As we explore the scaling of Web applications in many dimensions (number of users, size of data, UI functionality, and more), there are various challenges, many subtle and surprising. Some of the thorniest arise from the high latency of communications over the Internet, which generally leads to designs supporting greater concurrency.
Hardware advances have helped: CPU, memory, and storage resources on both the server and most clients (including, now, 1 GHz smartphones) are inexpensive and plentiful. This makes practical the aggressive multithreading, multiple connections, and content caching we see in modern browsers, which actually helps a lot. With many simultaneous clients on the server side, the corresponding need is even greater, so employing some kind of concurrency to cope with latency is a given (for an interesting analysis, see the classic but still enlightening c10k essay). In fact, for the web server edge layer, the entirety of the problem is managing all of that concurrency in ways that tend to be bulky, complex, or both. On the server back-end, another challenge looms: we’re getting larger processing jobs and greater expectations for response time, but CPUs are not getting much faster these days, instead we just get more CPU cores and hardware threads. Again, the clear recourse is more concurrency…
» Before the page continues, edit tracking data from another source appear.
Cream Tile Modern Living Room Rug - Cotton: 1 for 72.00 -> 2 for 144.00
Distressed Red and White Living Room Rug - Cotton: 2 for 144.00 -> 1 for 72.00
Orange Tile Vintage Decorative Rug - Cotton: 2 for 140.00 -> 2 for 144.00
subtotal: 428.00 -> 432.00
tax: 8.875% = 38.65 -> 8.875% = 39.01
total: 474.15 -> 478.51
Personally, I find this very challenging. We’ve all seen and dabbled with the standard fork/join patterns, but broader, more sophisticated uses of concurrency are just not that familiar. I hear from experienced programmers who regard coding to the POSIX thread/Java thread model as tricky and woefully low-level, and yet other, more advanced technologies to employ concurrency just don’t seem to have become mainstream yet. Optimistically, I think it’s a matter of making these techniques more routine and more usable, rather than a permanent jump to more complex implementations. Indeed, there are many experimental and specialized implementations out there that point the way towards a better understanding of the space. I’d like to highlight a couple here that employ concurrency in a particularly elegant and comprehensible way, and they just happen to be two very novel web server implementations.
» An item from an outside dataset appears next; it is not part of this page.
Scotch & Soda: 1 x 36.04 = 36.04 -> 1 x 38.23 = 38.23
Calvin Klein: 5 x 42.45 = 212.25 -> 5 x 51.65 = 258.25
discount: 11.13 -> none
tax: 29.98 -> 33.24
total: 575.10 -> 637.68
Another fascinating example of a web server that scales well and has an instructive and unique implementation is Yaws, written in Erlang. It’s the opposite approach of Node, which eschews threads, instead it embraces the extremely lightweight threads (somewhat confusingly called “processes”) provided by Erlang’s runtime, one per connection/request. The efficiency of Erlang and its built-in, fault-tolerant clustering features have inspired implementations of other high-performance, highly concurrent services like the distributed key-value stores Riak and Scalaris (also worth a look). To the programmer, Erlang threads are as safe as OS-level processes (no memory sharing), allowing only the passing messages between them, but thanks to the language and its runtime they are efficient enough to be used freely and in large numbers. Combined with Erlang’s language-level support for failure detection and recovery, they support dynamic applications with high levels of concurrency.
It seems these technologies are on the right track, and at the very least they’ve nudged forward my overall understanding of concurrency. While it’s come and gone as a hot topic over the years, based on what I see in the research community I have a feeling we’ll be wrestling with it for as long as scaling is a top concern. And while latency is still a factor.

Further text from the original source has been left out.